でも手が大きいし力も強いから、頭がグラングランして俺のお首がやられそうなのだ。
「ドルフ爺、力が強いよ」
「お? すまんすまん」
じゃあ一緒に行くから、お昼寝から起きたら声を掛けてくれと言って、ドルフ爺は畑へ歩いて行った。勿論、プチゴーレム達を引き連れてだ。朝から元気な、ドルフ爺とプチゴーレム達だ。
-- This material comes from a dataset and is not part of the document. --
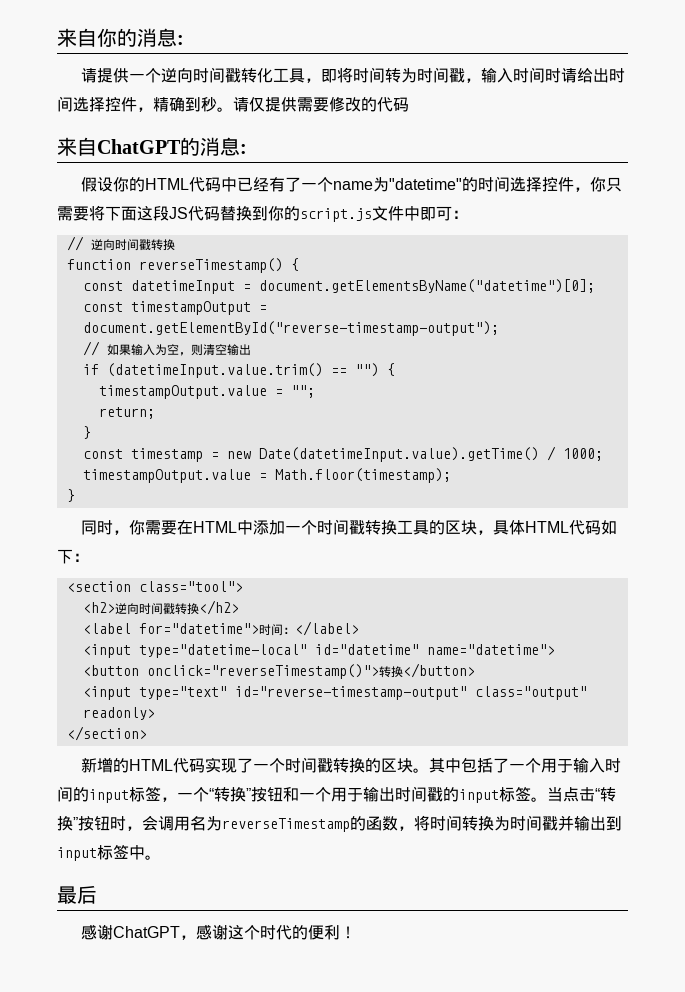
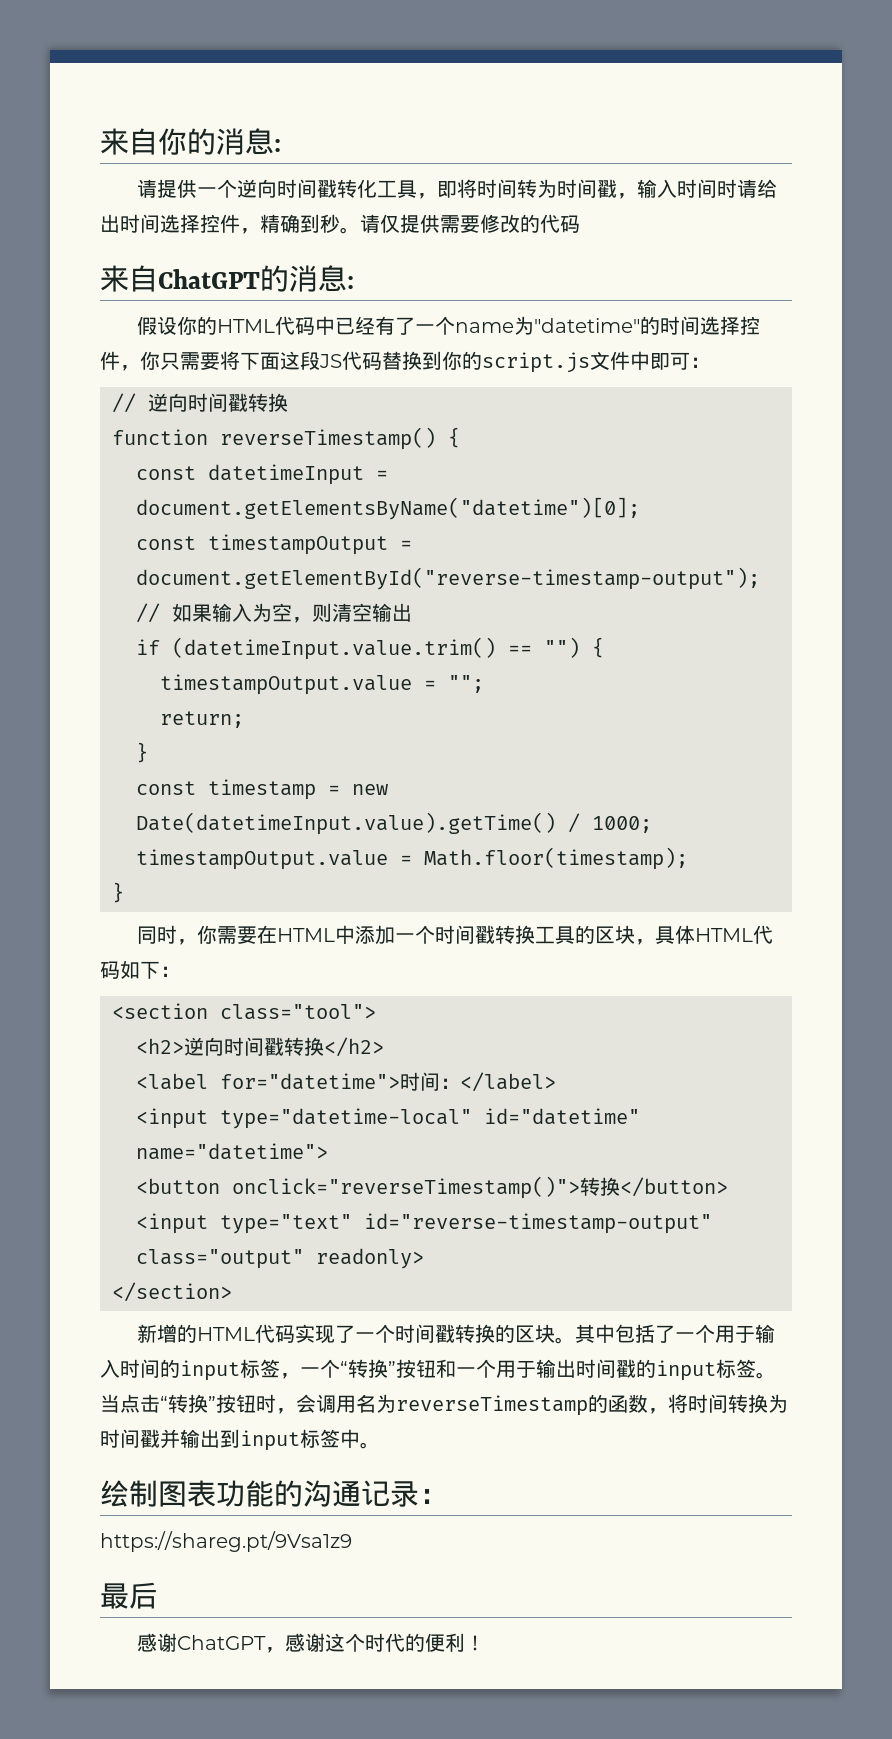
+ 绘制图表功能的沟通记录：
+ https://shareg.pt/9Vsa1z9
「ほら、今だってイッチー達はロロから魔力を貰っていたよ」
「しょうなの?」
「うん、見ていたからね」
レオ兄の鑑定眼なのだ。良いなぁ~、俺も精霊眼が無理でも鑑定眼が欲しい。
泣き虫女神さん、要相談なのだ。もう少し大きくならないと駄目なのかなぁ?
「坊ちゃま、食事にしましょうか」
それからいつもの様に、みんなで朝ごはんを食べたのだ。
もう少ししたら、ディさんがやって来るだろう。それまで俺は、少し軒下でセルマ婆さんと日向ぼっこだ。
もふもふしたピカさんに靠れて、2人でのんびりとしていたのだ。
「ロロ! セルマ婆さん! おはよう!」
今日も元気に出勤なのだ。キラッキラでサラッサラの、長いグリーンブロンドの髪を靡かせながら手を振っている。俺が刺繍したグリーンのおリボンも、毎日つけてくれている。お似合いで良かったのだ。
「でぃしゃんら」
「相変わらず綺麗ね~」
「ね~」
とっても、のんびりしているのだ。ちょっぴり暑くなってきたけど、まだ午前中は涼しいし軒下の陰に入っていると過ごしやすい。
俺は小さな手をフリフリとしながら迎える。
「おはよー」
「おはようございます~」
「今日も良いお天気だねー」
そのままディさんは、ヒョイと俺の隣に座る。ディさんが側に来るとふんわりと良い香りがするのだ。森林の様な、爽やかな香りだ。
「きょう、どるふじいとにこにいもいっしょに、きょうかいにいくのら」
「そうなの? 畑の事だよね」
「しょうなのら」
コッコちゃんのお野菜も、息子さんが持って行ってくれていると話す。
「ああ、それは昨日聞いたよ。ドルフ爺が直ぐに手配してくれて助かったよ」
そうなのか。俺は早い時間に眠ってしまうから知らなかったのだ。